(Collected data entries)
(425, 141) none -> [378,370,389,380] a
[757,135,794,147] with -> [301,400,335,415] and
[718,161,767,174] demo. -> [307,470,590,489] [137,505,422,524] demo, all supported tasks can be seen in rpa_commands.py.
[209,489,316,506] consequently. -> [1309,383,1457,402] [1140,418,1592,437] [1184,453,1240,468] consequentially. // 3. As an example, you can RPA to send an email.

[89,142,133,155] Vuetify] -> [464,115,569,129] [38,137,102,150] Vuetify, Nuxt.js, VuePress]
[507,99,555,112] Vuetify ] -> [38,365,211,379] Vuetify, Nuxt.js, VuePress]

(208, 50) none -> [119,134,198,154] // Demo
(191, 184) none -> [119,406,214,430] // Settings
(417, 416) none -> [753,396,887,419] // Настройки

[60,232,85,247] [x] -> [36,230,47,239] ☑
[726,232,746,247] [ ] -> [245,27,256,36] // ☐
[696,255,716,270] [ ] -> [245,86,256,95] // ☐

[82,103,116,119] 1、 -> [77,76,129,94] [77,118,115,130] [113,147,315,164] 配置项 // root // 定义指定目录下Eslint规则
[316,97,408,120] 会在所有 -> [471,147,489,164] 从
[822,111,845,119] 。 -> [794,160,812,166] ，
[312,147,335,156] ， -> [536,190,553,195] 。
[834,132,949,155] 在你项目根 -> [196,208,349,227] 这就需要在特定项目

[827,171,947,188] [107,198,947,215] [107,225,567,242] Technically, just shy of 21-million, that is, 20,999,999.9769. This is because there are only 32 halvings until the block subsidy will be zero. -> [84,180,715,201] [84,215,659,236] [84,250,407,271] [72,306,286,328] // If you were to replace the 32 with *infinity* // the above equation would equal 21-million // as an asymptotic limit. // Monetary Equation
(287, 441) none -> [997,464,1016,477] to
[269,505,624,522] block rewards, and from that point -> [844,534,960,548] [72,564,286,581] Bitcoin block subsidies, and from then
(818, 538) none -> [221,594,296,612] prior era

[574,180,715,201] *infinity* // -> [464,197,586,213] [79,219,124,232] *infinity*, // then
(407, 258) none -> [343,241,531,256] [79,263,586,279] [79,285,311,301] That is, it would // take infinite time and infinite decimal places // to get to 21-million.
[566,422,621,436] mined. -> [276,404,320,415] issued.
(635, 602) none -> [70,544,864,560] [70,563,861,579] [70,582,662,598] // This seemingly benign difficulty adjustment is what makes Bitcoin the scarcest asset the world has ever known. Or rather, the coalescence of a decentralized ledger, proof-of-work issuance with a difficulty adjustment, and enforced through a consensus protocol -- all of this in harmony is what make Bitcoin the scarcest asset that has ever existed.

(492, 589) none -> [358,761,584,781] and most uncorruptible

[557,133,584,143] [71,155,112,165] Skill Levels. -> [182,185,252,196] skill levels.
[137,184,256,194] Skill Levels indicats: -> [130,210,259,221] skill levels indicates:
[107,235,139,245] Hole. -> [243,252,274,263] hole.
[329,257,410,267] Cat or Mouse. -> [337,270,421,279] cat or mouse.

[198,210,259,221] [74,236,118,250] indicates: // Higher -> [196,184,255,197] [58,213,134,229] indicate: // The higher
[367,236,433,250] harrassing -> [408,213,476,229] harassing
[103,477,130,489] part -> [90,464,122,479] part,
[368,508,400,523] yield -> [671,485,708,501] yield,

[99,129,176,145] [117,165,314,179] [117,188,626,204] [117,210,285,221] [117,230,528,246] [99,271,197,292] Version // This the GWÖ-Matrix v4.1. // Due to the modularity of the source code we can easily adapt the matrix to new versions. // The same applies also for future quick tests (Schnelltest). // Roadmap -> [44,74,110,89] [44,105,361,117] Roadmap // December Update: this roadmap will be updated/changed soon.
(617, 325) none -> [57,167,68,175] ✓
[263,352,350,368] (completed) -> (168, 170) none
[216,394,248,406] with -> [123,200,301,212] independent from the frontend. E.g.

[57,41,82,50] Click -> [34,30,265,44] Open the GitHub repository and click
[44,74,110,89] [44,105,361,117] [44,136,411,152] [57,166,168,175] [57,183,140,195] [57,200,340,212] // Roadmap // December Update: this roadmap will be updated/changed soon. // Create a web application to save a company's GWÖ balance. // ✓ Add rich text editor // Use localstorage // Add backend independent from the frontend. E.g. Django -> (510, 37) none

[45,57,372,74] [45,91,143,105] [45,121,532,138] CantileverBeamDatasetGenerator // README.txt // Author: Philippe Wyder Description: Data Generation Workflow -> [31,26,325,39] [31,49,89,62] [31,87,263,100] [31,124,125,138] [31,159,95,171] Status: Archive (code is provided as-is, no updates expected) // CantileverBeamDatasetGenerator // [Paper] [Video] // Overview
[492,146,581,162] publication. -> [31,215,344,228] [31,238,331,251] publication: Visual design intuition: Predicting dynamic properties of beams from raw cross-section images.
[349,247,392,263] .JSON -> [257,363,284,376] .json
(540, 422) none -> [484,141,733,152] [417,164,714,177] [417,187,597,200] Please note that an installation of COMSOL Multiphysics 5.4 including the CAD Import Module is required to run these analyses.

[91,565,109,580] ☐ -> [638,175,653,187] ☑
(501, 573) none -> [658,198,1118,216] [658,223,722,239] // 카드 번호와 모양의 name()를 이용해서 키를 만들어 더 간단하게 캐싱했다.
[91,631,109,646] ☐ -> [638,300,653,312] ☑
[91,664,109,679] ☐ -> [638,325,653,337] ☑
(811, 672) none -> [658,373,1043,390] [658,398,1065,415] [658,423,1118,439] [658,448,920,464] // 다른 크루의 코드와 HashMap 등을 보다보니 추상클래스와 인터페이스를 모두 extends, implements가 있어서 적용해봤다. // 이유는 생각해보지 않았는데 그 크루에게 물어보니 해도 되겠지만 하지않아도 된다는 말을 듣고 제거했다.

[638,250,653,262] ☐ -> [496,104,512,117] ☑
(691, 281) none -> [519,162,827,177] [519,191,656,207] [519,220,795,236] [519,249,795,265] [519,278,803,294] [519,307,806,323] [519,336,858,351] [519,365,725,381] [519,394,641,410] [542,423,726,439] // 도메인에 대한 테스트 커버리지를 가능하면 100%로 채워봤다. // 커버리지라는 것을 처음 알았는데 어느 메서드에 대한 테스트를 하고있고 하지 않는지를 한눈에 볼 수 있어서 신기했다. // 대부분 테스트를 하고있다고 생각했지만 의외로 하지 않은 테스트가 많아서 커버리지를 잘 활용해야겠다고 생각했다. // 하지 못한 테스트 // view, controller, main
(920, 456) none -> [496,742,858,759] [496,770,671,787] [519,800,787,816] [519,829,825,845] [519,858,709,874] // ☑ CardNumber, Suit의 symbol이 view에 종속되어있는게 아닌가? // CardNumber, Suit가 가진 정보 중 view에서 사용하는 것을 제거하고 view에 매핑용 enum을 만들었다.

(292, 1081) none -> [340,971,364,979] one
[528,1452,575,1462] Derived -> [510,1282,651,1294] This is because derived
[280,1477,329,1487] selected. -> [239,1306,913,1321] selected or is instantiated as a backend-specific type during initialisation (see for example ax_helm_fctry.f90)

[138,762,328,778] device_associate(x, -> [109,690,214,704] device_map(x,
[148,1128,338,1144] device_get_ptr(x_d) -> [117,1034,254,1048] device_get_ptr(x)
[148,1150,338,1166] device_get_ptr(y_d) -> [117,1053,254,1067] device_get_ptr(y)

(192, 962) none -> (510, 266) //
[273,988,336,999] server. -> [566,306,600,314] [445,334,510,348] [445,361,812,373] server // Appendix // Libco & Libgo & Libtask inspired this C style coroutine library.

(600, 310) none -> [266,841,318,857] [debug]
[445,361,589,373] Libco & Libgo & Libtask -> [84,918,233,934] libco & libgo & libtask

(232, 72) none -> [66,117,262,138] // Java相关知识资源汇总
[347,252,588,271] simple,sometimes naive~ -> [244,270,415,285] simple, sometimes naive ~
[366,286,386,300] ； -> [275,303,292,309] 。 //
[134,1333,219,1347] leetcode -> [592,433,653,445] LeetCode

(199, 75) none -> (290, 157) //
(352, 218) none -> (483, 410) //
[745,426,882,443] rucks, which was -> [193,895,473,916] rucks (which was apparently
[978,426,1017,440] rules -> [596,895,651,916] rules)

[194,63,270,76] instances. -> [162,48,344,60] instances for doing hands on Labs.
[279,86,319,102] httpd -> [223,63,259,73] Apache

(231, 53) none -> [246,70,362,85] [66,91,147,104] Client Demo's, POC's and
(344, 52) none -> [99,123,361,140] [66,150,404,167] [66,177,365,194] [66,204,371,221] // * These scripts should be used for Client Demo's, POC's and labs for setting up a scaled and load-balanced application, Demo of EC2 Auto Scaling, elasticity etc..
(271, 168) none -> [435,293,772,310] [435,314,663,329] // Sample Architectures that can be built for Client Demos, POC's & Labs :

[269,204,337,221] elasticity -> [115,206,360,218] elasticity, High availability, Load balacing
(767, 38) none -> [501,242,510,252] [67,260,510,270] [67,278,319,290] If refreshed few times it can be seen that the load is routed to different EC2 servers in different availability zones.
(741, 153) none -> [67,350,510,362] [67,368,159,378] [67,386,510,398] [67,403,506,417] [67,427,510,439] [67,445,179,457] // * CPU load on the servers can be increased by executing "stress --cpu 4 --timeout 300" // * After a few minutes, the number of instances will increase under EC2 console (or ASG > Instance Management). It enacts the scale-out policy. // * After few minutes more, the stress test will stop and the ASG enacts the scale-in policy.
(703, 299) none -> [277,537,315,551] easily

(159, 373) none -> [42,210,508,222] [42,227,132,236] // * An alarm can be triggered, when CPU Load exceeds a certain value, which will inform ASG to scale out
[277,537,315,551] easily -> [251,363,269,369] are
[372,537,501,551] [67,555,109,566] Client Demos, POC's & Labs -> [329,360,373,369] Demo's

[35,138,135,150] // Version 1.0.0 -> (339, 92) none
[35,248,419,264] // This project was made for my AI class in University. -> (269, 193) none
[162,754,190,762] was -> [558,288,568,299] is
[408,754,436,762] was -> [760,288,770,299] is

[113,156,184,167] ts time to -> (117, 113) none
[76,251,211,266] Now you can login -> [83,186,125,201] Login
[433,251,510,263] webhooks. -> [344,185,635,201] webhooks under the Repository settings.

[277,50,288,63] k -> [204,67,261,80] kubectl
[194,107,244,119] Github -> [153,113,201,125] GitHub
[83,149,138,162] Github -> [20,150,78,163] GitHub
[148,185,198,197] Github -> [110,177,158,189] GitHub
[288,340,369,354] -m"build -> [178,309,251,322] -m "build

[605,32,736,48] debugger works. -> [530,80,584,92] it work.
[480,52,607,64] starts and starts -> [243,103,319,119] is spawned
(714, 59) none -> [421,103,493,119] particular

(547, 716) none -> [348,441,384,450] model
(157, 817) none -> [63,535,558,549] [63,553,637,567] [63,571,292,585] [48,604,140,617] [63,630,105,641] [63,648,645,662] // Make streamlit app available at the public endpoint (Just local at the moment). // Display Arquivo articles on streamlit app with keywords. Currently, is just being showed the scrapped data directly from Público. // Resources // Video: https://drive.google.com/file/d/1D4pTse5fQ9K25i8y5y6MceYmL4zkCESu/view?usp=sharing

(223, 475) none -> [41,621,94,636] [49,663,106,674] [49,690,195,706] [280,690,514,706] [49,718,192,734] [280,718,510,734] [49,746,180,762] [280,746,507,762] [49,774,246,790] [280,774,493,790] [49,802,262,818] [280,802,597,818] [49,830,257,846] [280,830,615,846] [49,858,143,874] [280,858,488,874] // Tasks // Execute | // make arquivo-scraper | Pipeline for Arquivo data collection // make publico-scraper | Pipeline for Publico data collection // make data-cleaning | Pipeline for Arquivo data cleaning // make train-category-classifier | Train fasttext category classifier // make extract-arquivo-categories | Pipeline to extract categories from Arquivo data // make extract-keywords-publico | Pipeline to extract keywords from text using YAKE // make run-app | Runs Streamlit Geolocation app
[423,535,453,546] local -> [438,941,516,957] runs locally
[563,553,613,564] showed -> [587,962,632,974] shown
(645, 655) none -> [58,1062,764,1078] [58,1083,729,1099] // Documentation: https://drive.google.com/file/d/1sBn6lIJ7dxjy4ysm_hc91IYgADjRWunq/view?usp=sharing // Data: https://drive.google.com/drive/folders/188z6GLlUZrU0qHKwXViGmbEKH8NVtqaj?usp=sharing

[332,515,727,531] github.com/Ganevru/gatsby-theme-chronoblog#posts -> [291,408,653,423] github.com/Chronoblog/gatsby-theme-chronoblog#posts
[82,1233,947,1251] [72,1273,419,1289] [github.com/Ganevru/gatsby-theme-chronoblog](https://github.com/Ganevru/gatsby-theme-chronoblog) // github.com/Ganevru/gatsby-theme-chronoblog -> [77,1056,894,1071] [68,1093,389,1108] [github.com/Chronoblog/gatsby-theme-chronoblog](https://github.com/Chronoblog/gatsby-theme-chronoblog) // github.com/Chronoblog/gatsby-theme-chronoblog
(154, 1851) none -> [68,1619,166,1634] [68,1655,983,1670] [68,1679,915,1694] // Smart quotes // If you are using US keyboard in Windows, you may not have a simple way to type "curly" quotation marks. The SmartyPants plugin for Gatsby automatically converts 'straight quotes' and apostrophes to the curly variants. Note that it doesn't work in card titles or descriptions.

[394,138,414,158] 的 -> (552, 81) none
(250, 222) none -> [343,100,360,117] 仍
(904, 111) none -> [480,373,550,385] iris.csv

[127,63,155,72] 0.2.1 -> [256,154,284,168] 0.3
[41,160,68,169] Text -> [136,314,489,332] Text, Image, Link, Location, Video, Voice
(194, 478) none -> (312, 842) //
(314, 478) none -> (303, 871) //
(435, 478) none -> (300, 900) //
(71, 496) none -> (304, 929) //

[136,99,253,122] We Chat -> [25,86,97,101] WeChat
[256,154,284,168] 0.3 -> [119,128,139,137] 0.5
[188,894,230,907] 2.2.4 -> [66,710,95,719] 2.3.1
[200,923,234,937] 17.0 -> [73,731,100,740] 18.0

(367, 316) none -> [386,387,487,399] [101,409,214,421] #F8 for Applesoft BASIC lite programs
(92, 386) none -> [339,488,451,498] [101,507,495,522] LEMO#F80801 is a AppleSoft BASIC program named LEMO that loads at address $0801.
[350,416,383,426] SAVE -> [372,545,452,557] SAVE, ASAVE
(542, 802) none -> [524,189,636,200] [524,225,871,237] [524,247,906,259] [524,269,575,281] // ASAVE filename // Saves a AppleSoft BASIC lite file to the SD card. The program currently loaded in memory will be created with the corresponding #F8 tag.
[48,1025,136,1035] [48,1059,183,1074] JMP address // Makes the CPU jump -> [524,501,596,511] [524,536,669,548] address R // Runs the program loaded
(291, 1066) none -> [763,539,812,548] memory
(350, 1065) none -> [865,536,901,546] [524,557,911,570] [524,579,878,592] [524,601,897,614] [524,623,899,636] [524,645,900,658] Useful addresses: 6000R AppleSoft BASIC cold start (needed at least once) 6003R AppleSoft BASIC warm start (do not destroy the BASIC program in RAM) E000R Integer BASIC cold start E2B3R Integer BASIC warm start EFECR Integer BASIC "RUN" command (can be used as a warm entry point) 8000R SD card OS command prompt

__Exercise aim__: Look above for the line with "(314, 478) none -> (303, 871) //" and the line with "(291, 1066) none -> [763,539,812,548] memory"; transcribe both and all lines in between, exactly, and nothing else.

__Problem solution__:
(314, 478) none -> (303, 871) //
(435, 478) none -> (300, 900) //
(71, 496) none -> (304, 929) //

[136,99,253,122] We Chat -> [25,86,97,101] WeChat
[256,154,284,168] 0.3 -> [119,128,139,137] 0.5
[188,894,230,907] 2.2.4 -> [66,710,95,719] 2.3.1
[200,923,234,937] 17.0 -> [73,731,100,740] 18.0

(367, 316) none -> [386,387,487,399] [101,409,214,421] #F8 for Applesoft BASIC lite programs
(92, 386) none -> [339,488,451,498] [101,507,495,522] LEMO#F80801 is a AppleSoft BASIC program named LEMO that loads at address $0801.
[350,416,383,426] SAVE -> [372,545,452,557] SAVE, ASAVE
(542, 802) none -> [524,189,636,200] [524,225,871,237] [524,247,906,259] [524,269,575,281] // ASAVE filename // Saves a AppleSoft BASIC lite file to the SD card. The program currently loaded in memory will be created with the corresponding #F8 tag.
[48,1025,136,1035] [48,1059,183,1074] JMP address // Makes the CPU jump -> [524,501,596,511] [524,536,669,548] address R // Runs the program loaded
(291, 1066) none -> [763,539,812,548] memory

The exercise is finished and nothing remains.